Дошел этот вопрос до сведения Столыпина и Совета министров только уже в начале 1909 года, по возобновлении в Государственном совете занятий после Рождественского перерыва, когда принятый Думой законопроект поступил на рассмотрение финансовой комиссии Совета. В первом же заседании последней представители правой группы, через посредство лидера группы П. Н. Дурново, который в качестве бывшего в его молодые годы морского офицера относился с особым вниманием к делам морского ведомства и считал себя специалистом по ним, заявили, что постановление Государственной думы незаконно, так как оно нарушает прерогативы верховной власти, присваивая Думе право утверждения властью законодательной палаты организационной меры по управлению флотом, тогда как в силу статьи 96 это принадлежит исключительно верховной власти. Правота была, несомненно, с точки зрения закона, на стороне сделанного заявления, и возражать против него по существу не было никаких оснований.
Большинство финансовой комиссии встало, однако, на точку зрения взаимных отношений двух палат, протекавших в эту пору чрезвычайно согласно, и стало искать какого-либо компромисса, который устранил бы конфликт между Советом и Думой. Его оказалось, однако, невозможным найти. Напрасно старался морской министр склонить Думу, в порядке частных переговоров, пойти на соглашение и видоизменить текст ее постановления, ограничившись лишь ассигнованием кредита. Она отказалась наотрез от всякого компромисса, так как большинство членов в обеих комиссиях – бюджетной и государственной обороны – отвергло предложенное соглашение, не скрывши того, что оно не сочувствует и самой ст<атье> 96 Основных законов как стесняющей права Государственной думы. Было очевидно, что и в общем собрании Думы сложится такое же отрицательное большинство.
После длинных и мучительных переговоров, в которых самое деятельное участие принадлежало лично морскому министру, сознававшему, что вина в недосмотре лежит всецело на его ведомстве, комиссия Государственного совета остановилась на компромиссе иного свойства.

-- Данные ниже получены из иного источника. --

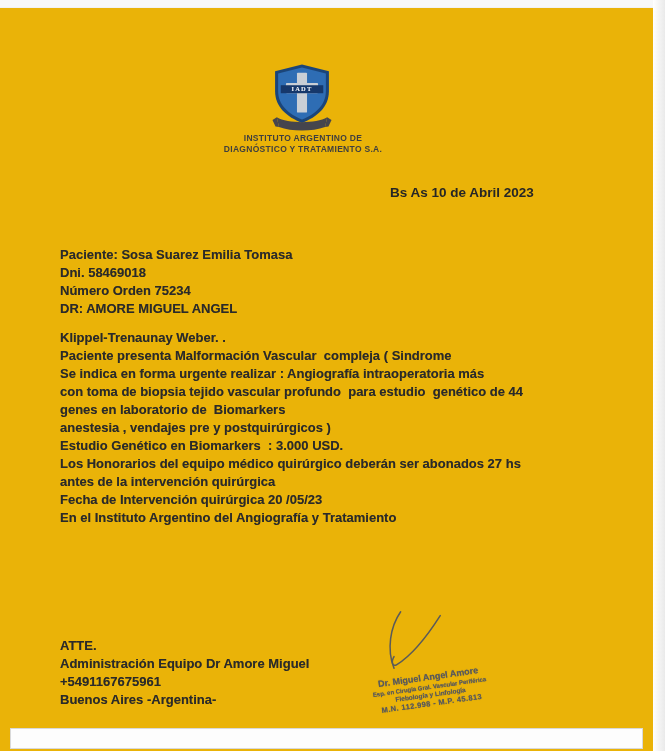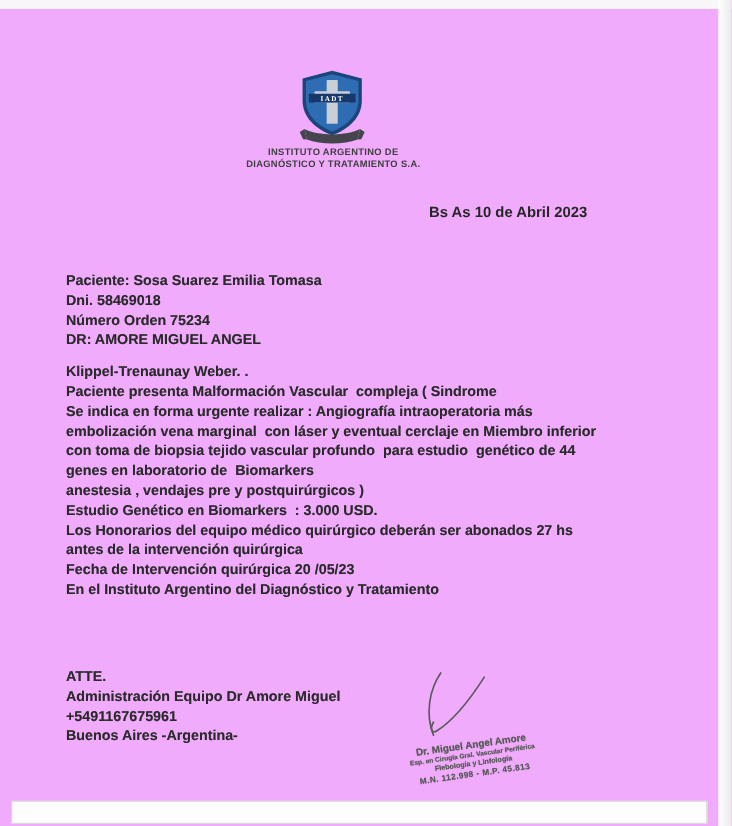--- a/index.html
+++ b/index.html
@@ -1,37 +1,37 @@
 <!DOCTYPE html>
 <html><head>
 <meta charset="utf-8">
 <style>
   html,body{margin:0;padding:0;}
   body{
     width:665px;height:751px;position:relative;overflow:hidden;
     background:#ffffff;
     font-family:"Liberation Sans","DejaVu Sans",sans-serif;
   }
-  .page{position:absolute;inset:0;background:#f0abfc;}
+  .page{position:absolute;inset:0;background:#eab308;}
   .top-edge{position:absolute;top:0;left:0;right:0;height:7px;background:#f8f8f8;border-bottom:1px solid #f2f2f2;}
   .right-edge{position:absolute;top:0;right:0;width:12px;height:100%;background:linear-gradient(to right,#ffffff,#eaeaea);}
   .logo{position:absolute;left:269px;top:62px;}
   .org-name{
     position:absolute;left:203px;top:133px;width:200px;text-align:center;
     font-size:8.5px;font-weight:700;color:#3f3f3f;line-height:11px;letter-spacing:.3px;
   }
   .date-line{
     position:absolute;left:390px;top:185px;
     font-size:13.5px;font-weight:700;color:#262626;
   }
   .txt{font-size:13px;font-weight:700;color:#2a2a2a;line-height:18px;white-space:pre-wrap;
        text-shadow:0 0 .4px rgba(42,42,42,.45);padding-left:35px;}
   .patient-block{position:absolute;left:25px;top:246px;}
   .body-block{position:absolute;left:25px;top:329px;}
-  .closing-block{position:absolute;left:25px;top:606px;}
+  .closing-block{position:absolute;left:25px;top:637px;}
   .signature{position:absolute;left:368px;top:608px;}
   .stamp{
     position:absolute;left:350px;top:672px;width:160px;text-align:center;
     transform:rotate(-8deg);color:#5a5a5a;font-weight:700;
     text-shadow:0 0 .7px rgba(90,90,90,.8);
   }
   .stamp .s1{font-size:9px;line-height:11px;}
   .stamp .s2{font-size:6px;line-height:8px;}
   .stamp .s3{font-size:6.5px;line-height:8px;}
   .stamp .s4{font-size:7.5px;line-height:10px;letter-spacing:.4px;}
@@ -71,29 +71,28 @@
     <div class="txt">Paciente: Sosa Suarez Emilia Tomasa</div>
     <div class="txt">Dni. 58469018</div>
     <div class="txt">Número Orden 75234</div>
     <div class="txt">DR: AMORE MIGUEL ANGEL</div>
   </div>
 
   <div class="body-block">
     <div class="txt">Klippel-Trenaunay Weber. .</div>
     <div class="txt">Paciente presenta Malformación Vascular  compleja ( Sindrome</div>
     <div class="txt">Se indica en forma urgente realizar : Angiografía intraoperatoria más</div>
-    <div class="txt">embolización vena marginal  con láser y eventual cerclaje en Miembro inferior</div>
     <div class="txt">con toma de biopsia tejido vascular profundo  para estudio  genético de 44</div>
     <div class="txt">genes en laboratorio de  Biomarkers</div>
     <div class="txt">anestesia , vendajes pre y postquirúrgicos )</div>
     <div class="txt">Estudio Genético en Biomarkers  : 3.000 USD.</div>
     <div class="txt">Los Honorarios del equipo médico quirúrgico deberán ser abonados 27 hs</div>
     <div class="txt">antes de la intervención quirúrgica</div>
     <div class="txt">Fecha de Intervención quirúrgica 20 /05/23</div>
-    <div class="txt">En el Instituto Argentino del Diagnóstico y Tratamiento</div>
+    <div class="txt">En el Instituto Argentino del Angiografía y Tratamiento</div>
   </div>
 
   <div class="closing-block">
     <div class="txt">ATTE.</div>
     <div class="txt">Administración Equipo Dr Amore Miguel</div>
     <div class="txt">+5491167675961</div>
     <div class="txt">Buenos Aires -Argentina-</div>
   </div>
 
   <svg class="signature" width="86" height="66" viewBox="0 0 90 70" xmlns="http://www.w3.org/2000/svg">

По большинству голосов против представителей правой фракции она склонилась к тому, чтобы утвердить заключение Думы, но привести в мотивах мысль о недопустимости в будущем таких нарушений закона, приведя тому подробное основание, и рекомендовало Морскому министерству ближе держаться в своих представлениях текста статьи Основных законов.
Столыпин был, без сомнения, на стороне такого решения финансовой комиссии Совета, хотя в заседании ее не присутствовал. Лично я ни в одном из заседаний комиссии не был и вообще никакого участия в переговорах между Думой и Советом не принимал.
В двух заседаниях Совета министров, в которых этот вопрос рассматривался по предложению Столыпина, все мы были того мнения, что постановление Думы, бесспорно, несогласно с нашими Основными законами, но что крайне нежелательно вообще создавать конфликт между двумя палатами и с этой целью не следует щадить никаких усилий, чтобы найти компромиссное решение уже по одному тому, что всякое столкновение будет только на руку думской оппозиции и осложнит положение в Думе Морского же министерства.
На случай, если бы не удалось достигнуть соглашения, Столыпин заявил, что он предполагает сам выступить в общем собрании Государственного совета с целью поддержать заключение Финансовой комиссии и выскажет и от себя о необходимости оберегать неприкосновенность Основных законов и придать настоящему делу характер единичного отступления от последних, допустимого исключительно ввиду совершенной неотложности создания нового органа, столь необходимого для организации нашего флота.
<…> Все описанные осложнения заняли много времени, и только в апреле, уже после Пасхи, этот вопрос дошел до рассмотрения Государственного совета.
В это время Столыпин заболел довольно тяжелой формой гриппа, и опасались даже воспаления легких.
За два дня до слушания дела он позвал меня к себе и спросил меня, не соглашусь ли я заменить его в заседании Совета, так как врачи решительно не допускают возможности выехать из дома. Он прибавил, что ему это настолько тягостно, что он решил в случае моего отказа, который он совершенно понимает, потому что учитывает все неприятные последствия при каком бы то ни было решении дела, – он нарушит запрет врачей и поедет на заседание. Он лежал еще в постели.
Столыпин показал мне даже краткий черновой набросок того выступления, которое он решил сделать, если бы ему пришлось участвовать в рассмотрении дела.
<…> За исключением резкого тона речи Дурново, все заседание18
носило скорее вялый характер, потому что все сознавали, что нового ничего сказать нельзя, и все желали одного – скорее положить голосованием конец слишком затянувшемуся кризису.Результат голосования превзошел все ожидания. Против законопроекта голосовали одни правые, да и то не все, и лишь небольшая часть так называемых нейдгардцев19
, большинство же в пользу принятия думской редакции оказалось весьма внушительным.